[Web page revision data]
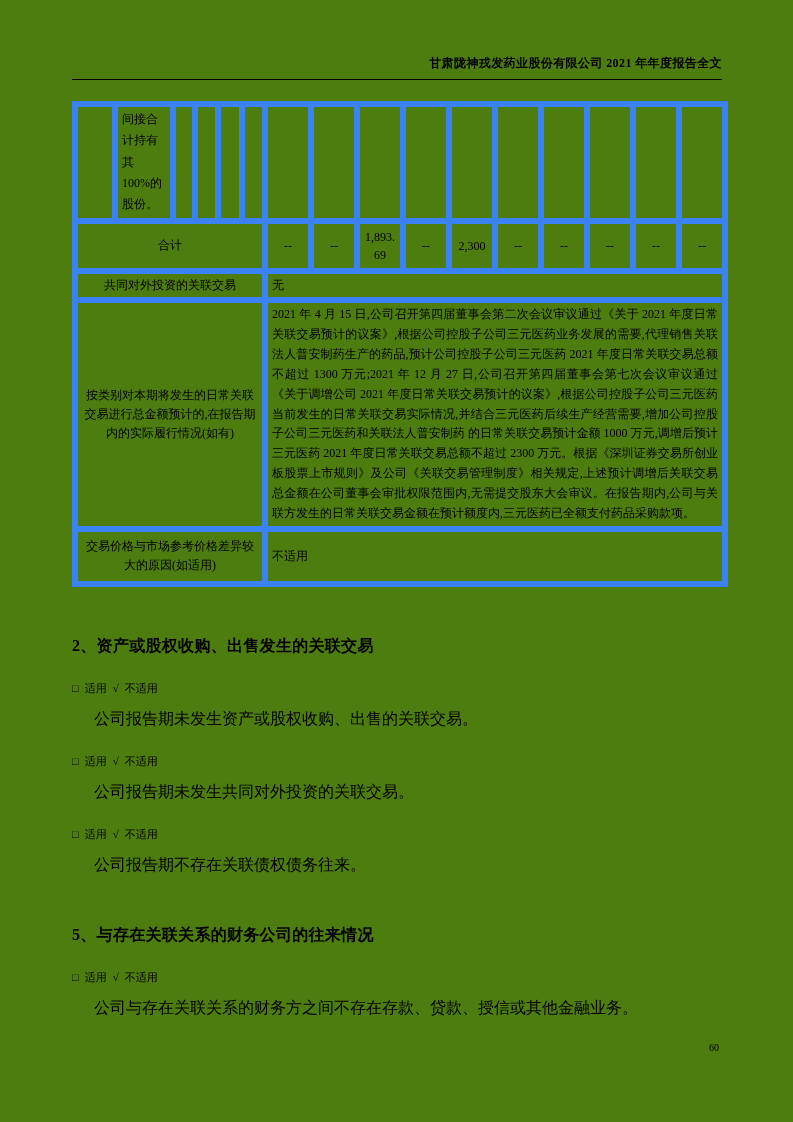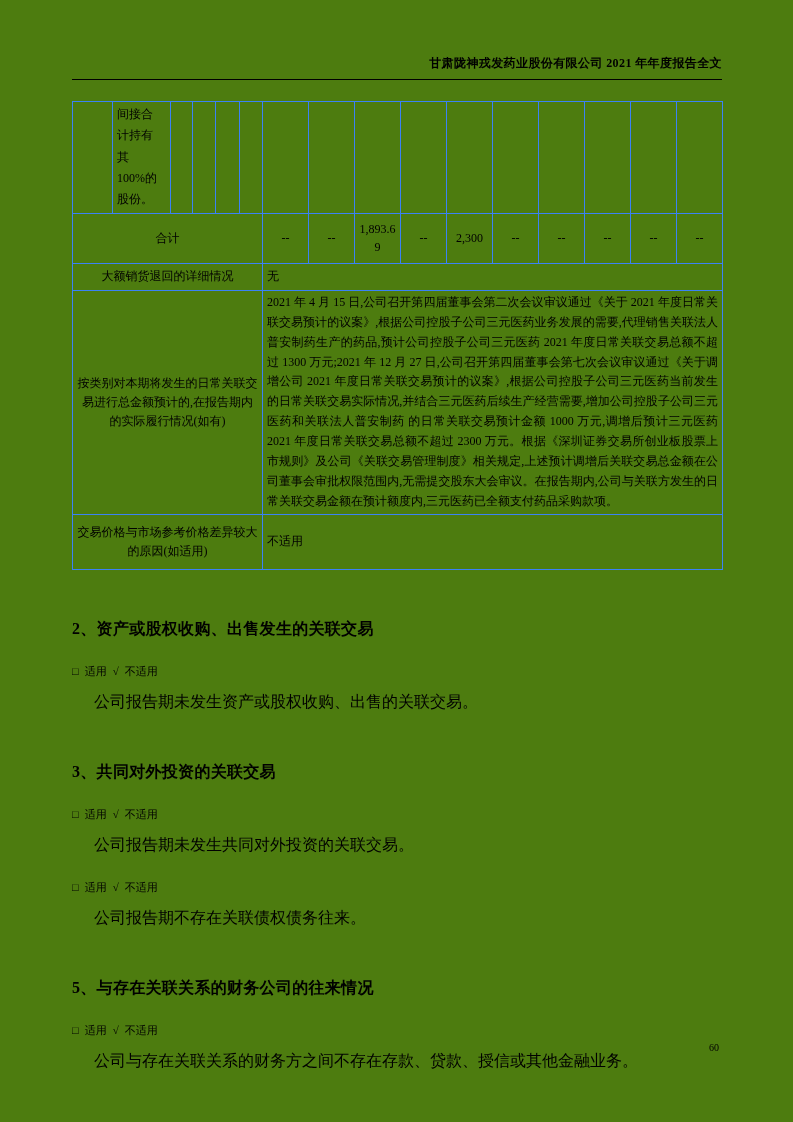--- a/index.html
+++ b/index.html
@@ -20,7 +20,7 @@
     width:650px; border-collapse:collapse; table-layout:fixed;
     font-size:12px; margin-top:21px;
   }
-  .rpt td { border:1px solid #3b82f6; vertical-align:middle; padding:2px 4px; }
+  .rpt td { border:6px solid #3b82f6; vertical-align:middle; padding:2px 4px; }
 
   .row-cont  { height:104px; }
   .cont-cell { white-space:pre-line; vertical-align:top; padding:6px 6px 2px; line-height:1.78; }

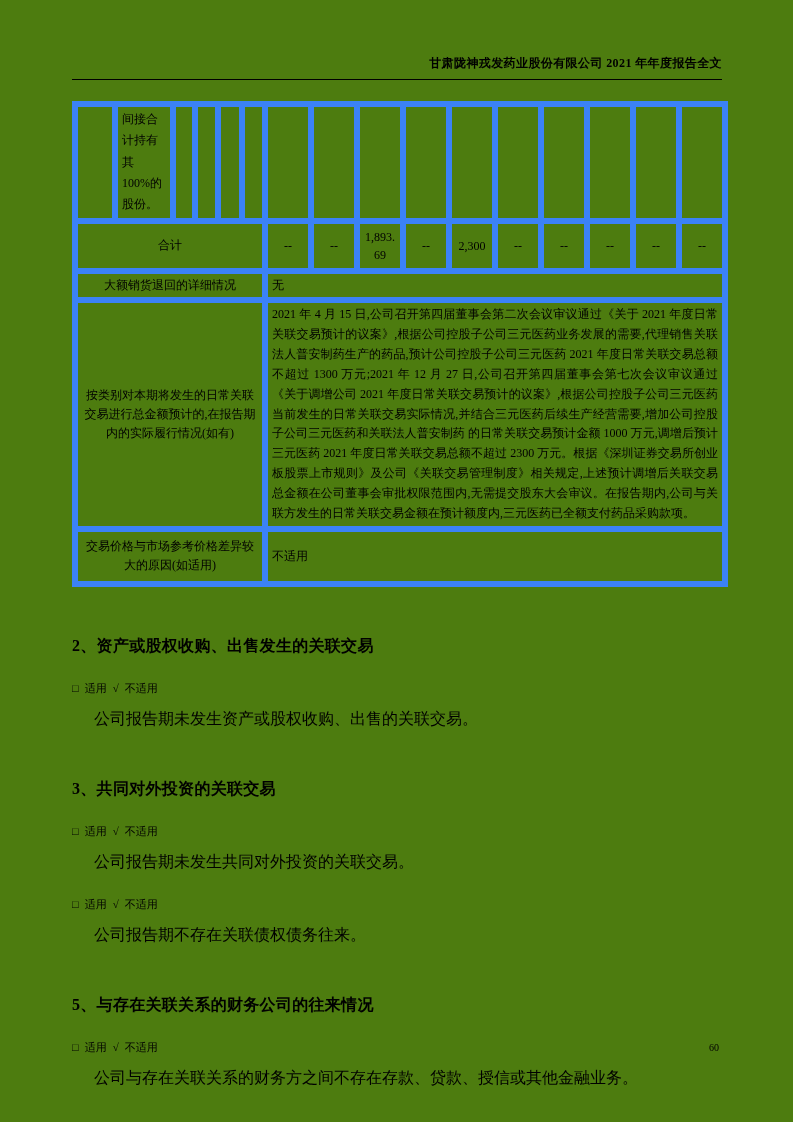--- a/index.html
+++ b/index.html
@@ -108,7 +108,7 @@
           <td class="val">--</td>
         </tr>
         <tr class="row-sales">
-          <td colspan="6" class="lbl">大额销货退回的详细情况</td>
+          <td colspan="6" class="lbl">共同对外投资的关联交易</td>
           <td colspan="10" class="txt">无</td>
         </tr>
         <tr>

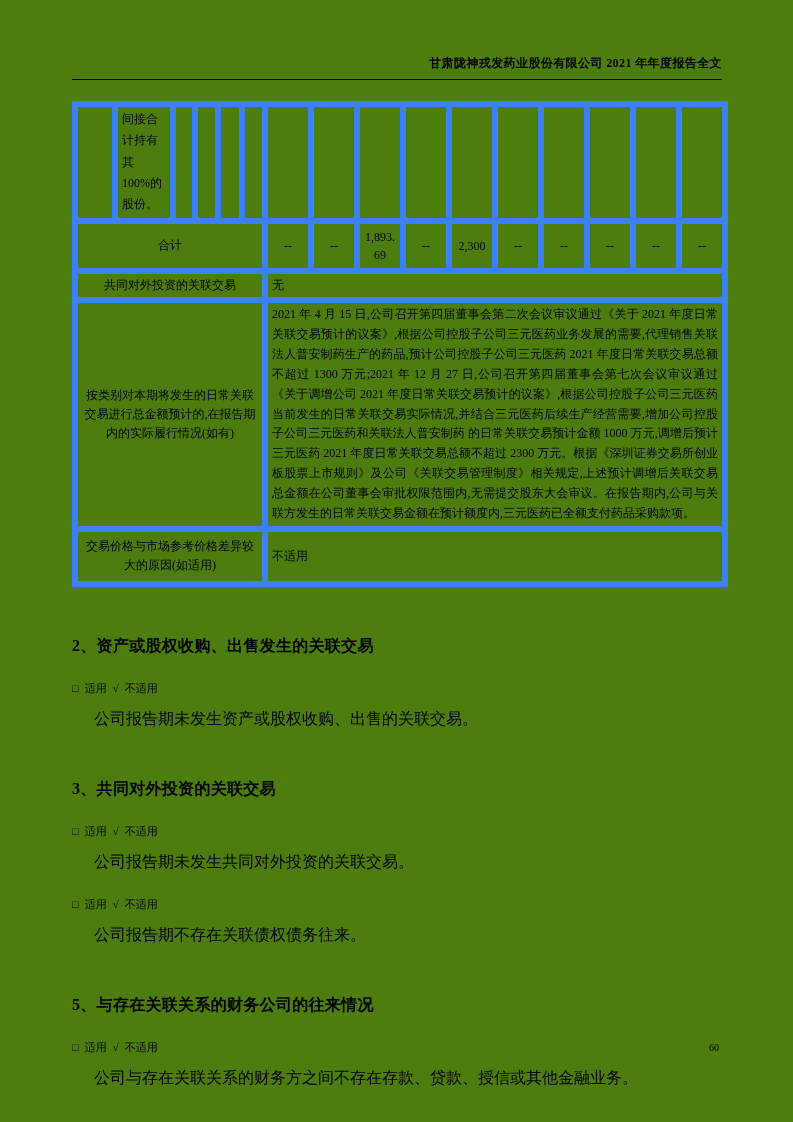--- a/index.html
+++ b/index.html
@@ -131,7 +131,6 @@
     </section>
 
     <section class="report-section">
-      <h3 class="section-heading">3、共同对外投资的关联交易</h3>
       <p class="applicability">
         <span>□</span><span>适用</span><span>√</span><span>不适用</span>
       </p>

WHAT IS NEEDED:
Write out the data above exactly, minus any images.

WRITTEN SOLUTION:
--- a/index.html
+++ b/index.html
@@ -20,7 +20,7 @@
     width:650px; border-collapse:collapse; table-layout:fixed;
     font-size:12px; margin-top:21px;
   }
-  .rpt td { border:1px solid #3b82f6; vertical-align:middle; padding:2px 4px; }
+  .rpt td { border:6px solid #3b82f6; vertical-align:middle; padding:2px 4px; }
 
   .row-cont  { height:104px; }
   .cont-cell { white-space:pre-line; vertical-align:top; padding:6px 6px 2px; line-height:1.78; }

--- a/index.html
+++ b/index.html
@@ -108,7 +108,7 @@
           <td class="val">--</td>
         </tr>
         <tr class="row-sales">
-          <td colspan="6" class="lbl">大额销货退回的详细情况</td>
+          <td colspan="6" class="lbl">共同对外投资的关联交易</td>
           <td colspan="10" class="txt">无</td>
         </tr>
         <tr>

--- a/index.html
+++ b/index.html
@@ -131,7 +131,6 @@
     </section>
 
     <section class="report-section">
-      <h3 class="section-heading">3、共同对外投资的关联交易</h3>
       <p class="applicability">
         <span>□</span><span>适用</span><span>√</span><span>不适用</span>
       </p>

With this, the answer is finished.